Three high-profile co-chairs of the Women’s March are leaving after the organization experienced months of infighting, according to a Monday report from the Washington Post.
Co-chairs Tamika Mallory, Linda Sarsour and Bob Bland stepped down from their positions on the national organization’s board on July 15, the report said, but the announcement was formally made this week.
The Women’s March issued a statement to the Washington Post saying the three inaugural members will “transition off of the Women’s March Board and onto other projects focused on advocacy within their respective organizations.” The organization posted a tweet saying the departures were pre-planned.
Despite reports saying otherwise, our outgoing board members have simply served out their terms and are moving on to new ventures. We are more unified than ever and we thank them for their groundbreaking work and sacrifice.
— Women's March (@womensmarch) September 16, 2019
Since its founding in 2016, the national chapter has been embroiled in a controversy that has shown the delicacy required from political organizations with several differing factions. Bland, Mallory, Sarsour, and co-chair Carmen Perez were among the movement’s most prominent figures facing accusations of anti-Semitism. Of the four, only Perez is expected to stay, according to reports.
Media scrutinized Mallory after she attended a February 2018 event keynoted by Minister Louis Farrakhan, the leader of the Nation of Islam. Following reports, several Women’s March members — including the founder Theresa Shook— and supporting organizations withdrew their support for the national chapter ahead of its 2019 march. Shook even called on the four Women’s March co-chairs to resign after reports showed Mallory, Sarsour and Perez speaking favorably of the minister. Farrakhan, who has publicly praised Trump in the past, has been condemned for making anti-Semitic, anti-LGBTQ and sexist remarks.

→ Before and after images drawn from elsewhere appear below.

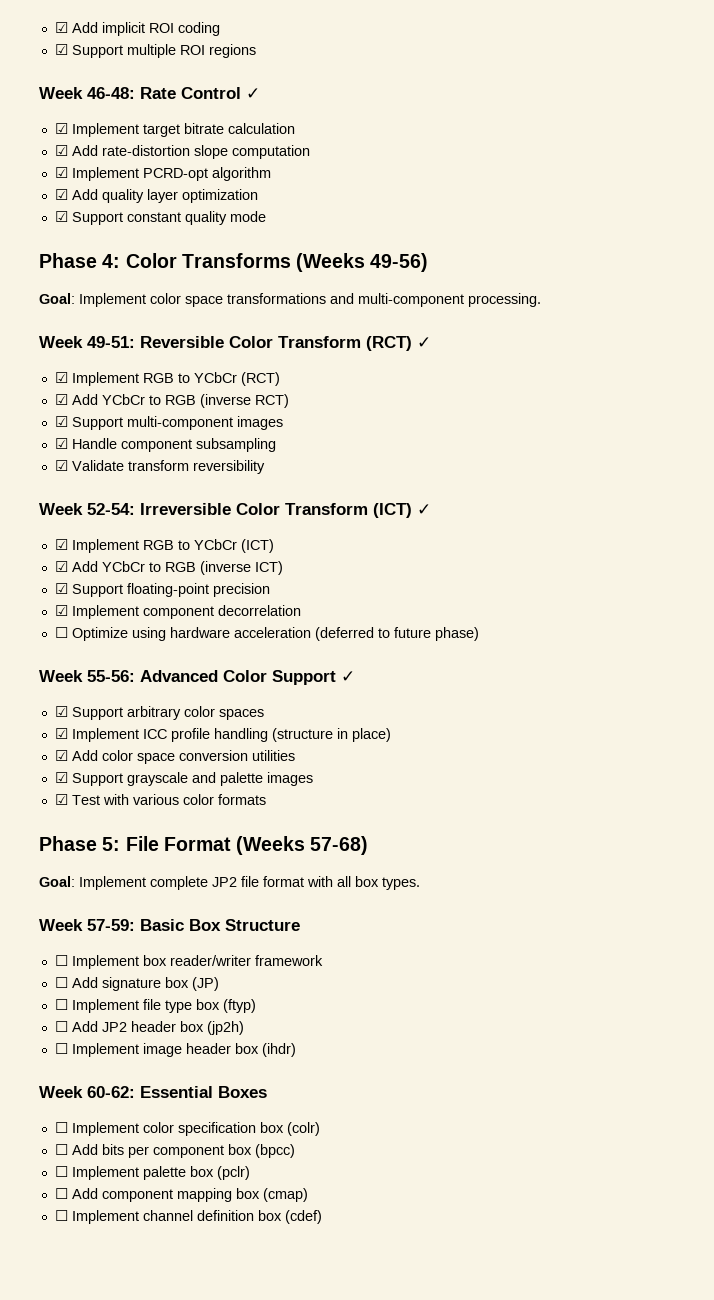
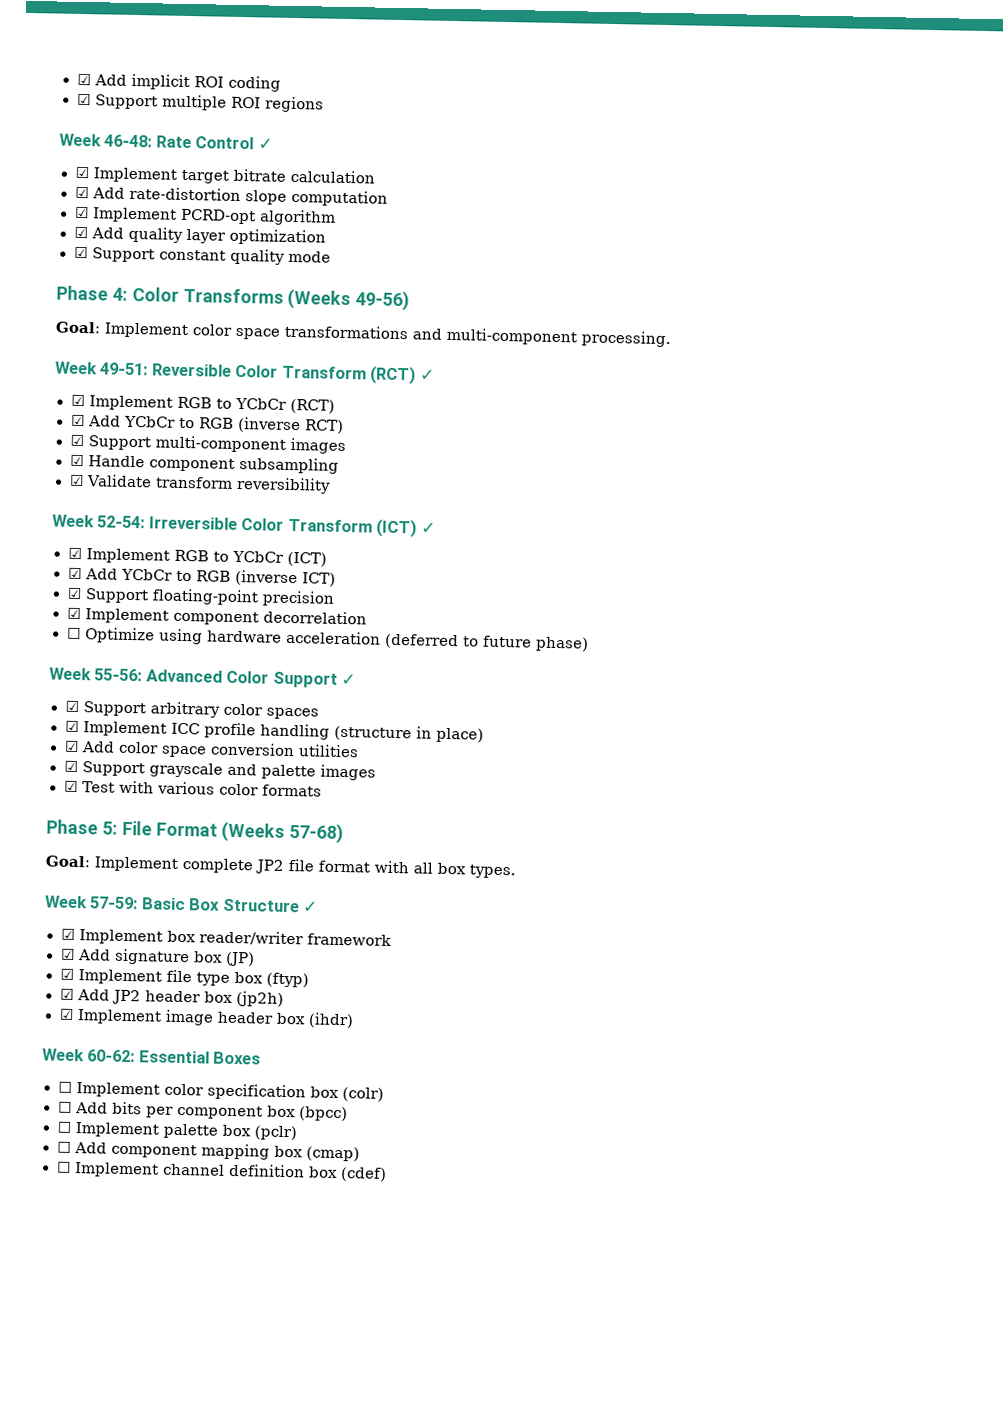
- Week 57-59: Basic Box Structure
- ☐ Implement box reader/writer framework
+ Week 57-59: Basic Box Structure ✓
+ ☑ Implement box reader/writer framework
- ☐ Add signature box (JP)
+ ☑ Add signature box (JP)
- ☐ Implement file type box (ftyp)
+ ☑ Implement file type box (ftyp)
- ☐ Add JP2 header box (jp2h)
+ ☑ Add JP2 header box (jp2h)
- ☐ Implement image header box (ihdr)
+ ☑ Implement image header box (ihdr)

In addition to criticism from within their organization, Mallory, Sarsour and Perez have also faced vicious attacks from conservatives aiming to paint them as threats to the United States.
Sarsour, specifically, has drawn ire for criticizing Israel’s policies and its treatment of Palestinians. Conservative media have routinely and unfoundedly referred to her as a terrorist sympathizer, and in 2017 reports falsely claimed she declared a violent jihad against the president.
With the co-chairs resigning, the Women’s March announced 16 incoming board members, which include women of various faiths from across the country. The national organization has previously been dogged by criticism about its board members being concentrated in large cities rather than rural areas.
“I am grateful to the women who stepped up to shepherd the Women’s March,” Sarsour told the Post of the new members. “This is what women supporting women looks like.”